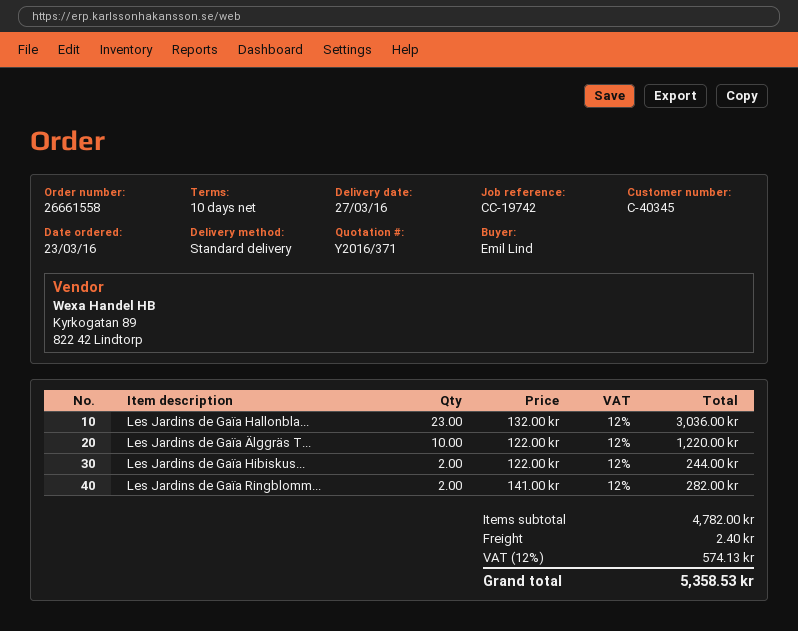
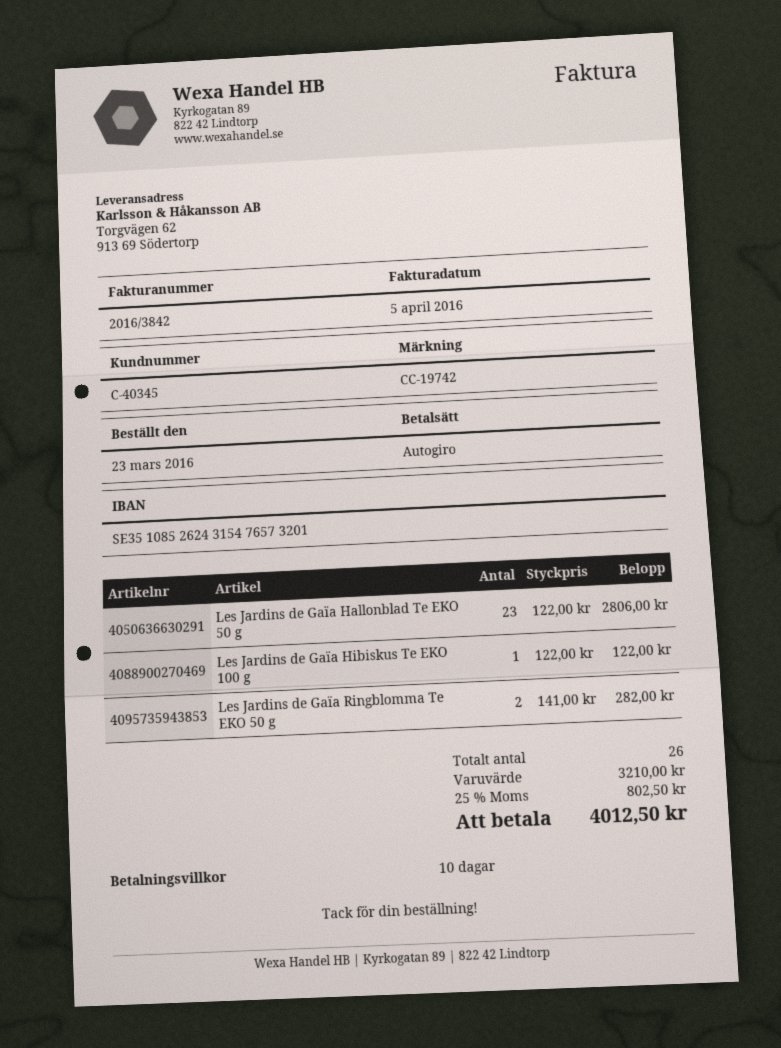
Les Jardins de Gaïa Hallonbla...: 23 x 132.00 = 3036.00 -> 23 x 122.00 = 2806.00
Les Jardins de Gaïa Älggräs T...: 10 x 122.00 = 1220.00 -> none
Les Jardins de Gaïa Hibiskus...: 2 x 122.00 = 244.00 -> 1 x 122.00 = 122.00
subtotal: 4782.00 -> 3210.00
shipping: 2.40 -> none
tax: 12% = 574.13 -> 25% = 802.50
total: 5358.53 -> 4012.50

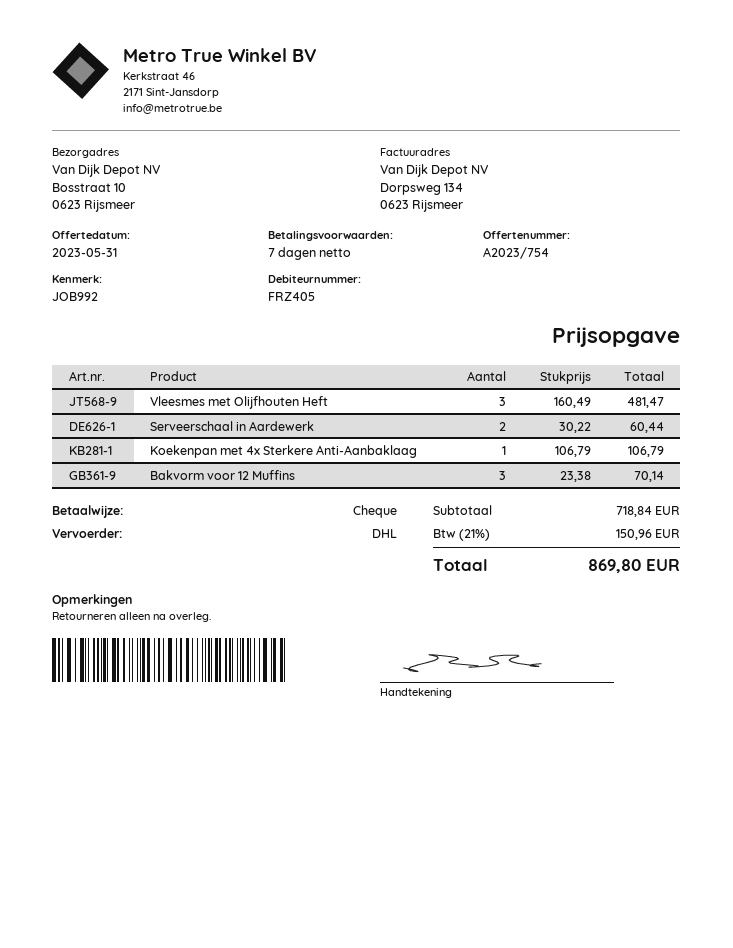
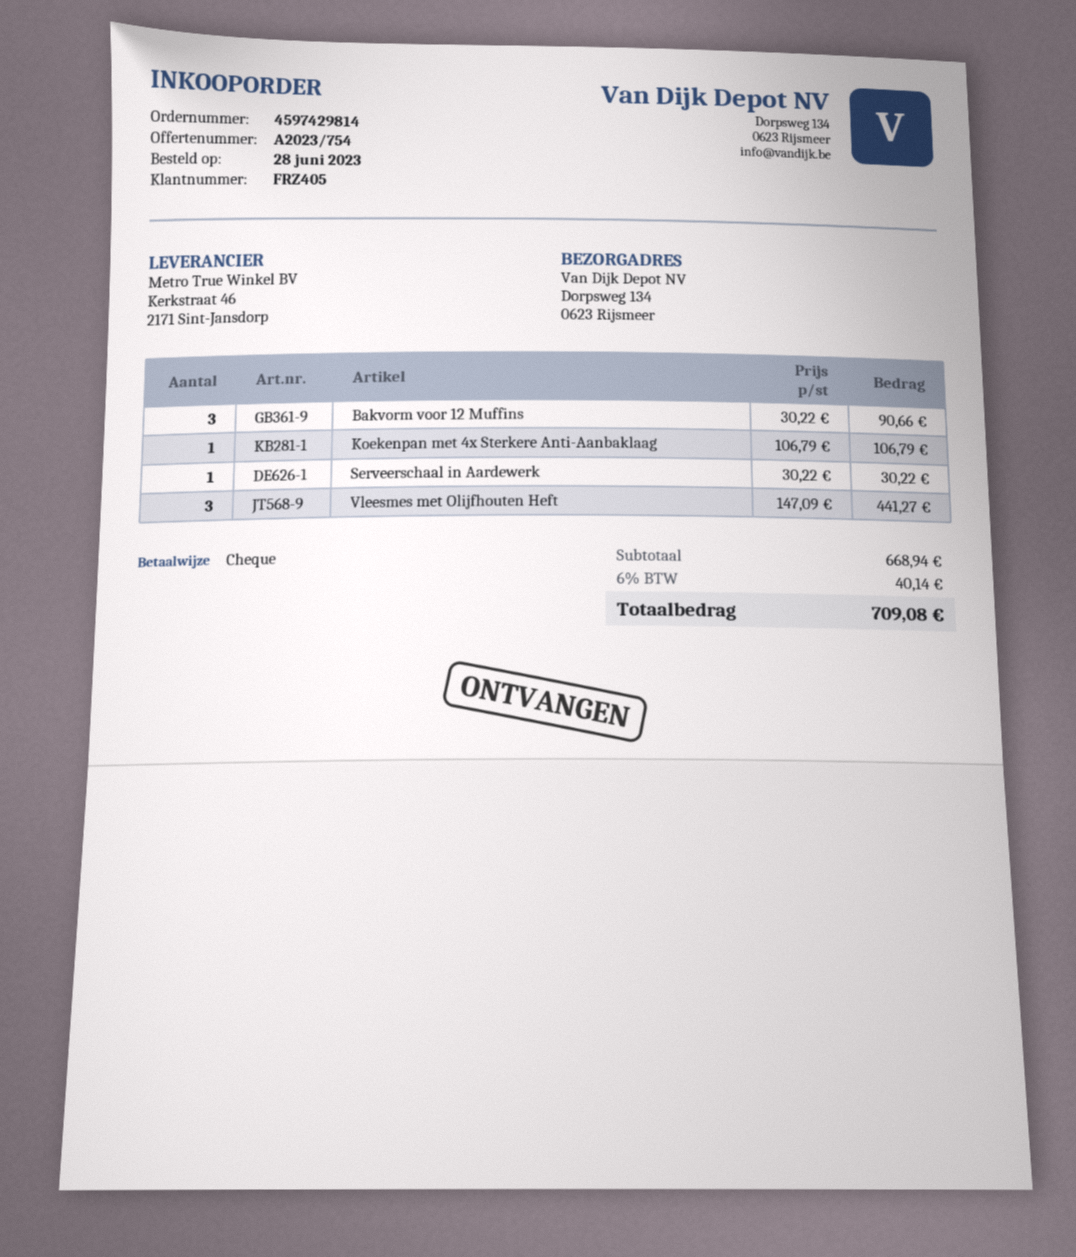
ship to: Bosstraat 10, 0623 Rijsmeer -> Dorpsweg 134, 0623 Rijsmeer
Vleesmes met Olijfhouten Heft: 3 x 160.49 = 481.47 -> 3 x 147.09 = 441.27
Serveerschaal in Aardewerk: 2 x 30.22 = 60.44 -> 1 x 30.22 = 30.22
Bakvorm voor 12 Muffins: 3 x 23.38 = 70.14 -> 3 x 30.22 = 90.66
subtotal: 718.84 -> 668.94
tax: 21% = 150.96 -> 6% = 40.14
total: 869.80 -> 709.08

**Task prompt:**
The line containing "tax: 12% = 574.13 -> 25% = 802.50" and all lines after it, through the last line of the records, should be returned exactly. Omit the pictures.

**Reply to the exercise:**
tax: 12% = 574.13 -> 25% = 802.50
total: 5358.53 -> 4012.50

ship to: Bosstraat 10, 0623 Rijsmeer -> Dorpsweg 134, 0623 Rijsmeer
Vleesmes met Olijfhouten Heft: 3 x 160.49 = 481.47 -> 3 x 147.09 = 441.27
Serveerschaal in Aardewerk: 2 x 30.22 = 60.44 -> 1 x 30.22 = 30.22
Bakvorm voor 12 Muffins: 3 x 23.38 = 70.14 -> 3 x 30.22 = 90.66
subtotal: 718.84 -> 668.94
tax: 21% = 150.96 -> 6% = 40.14
total: 869.80 -> 709.08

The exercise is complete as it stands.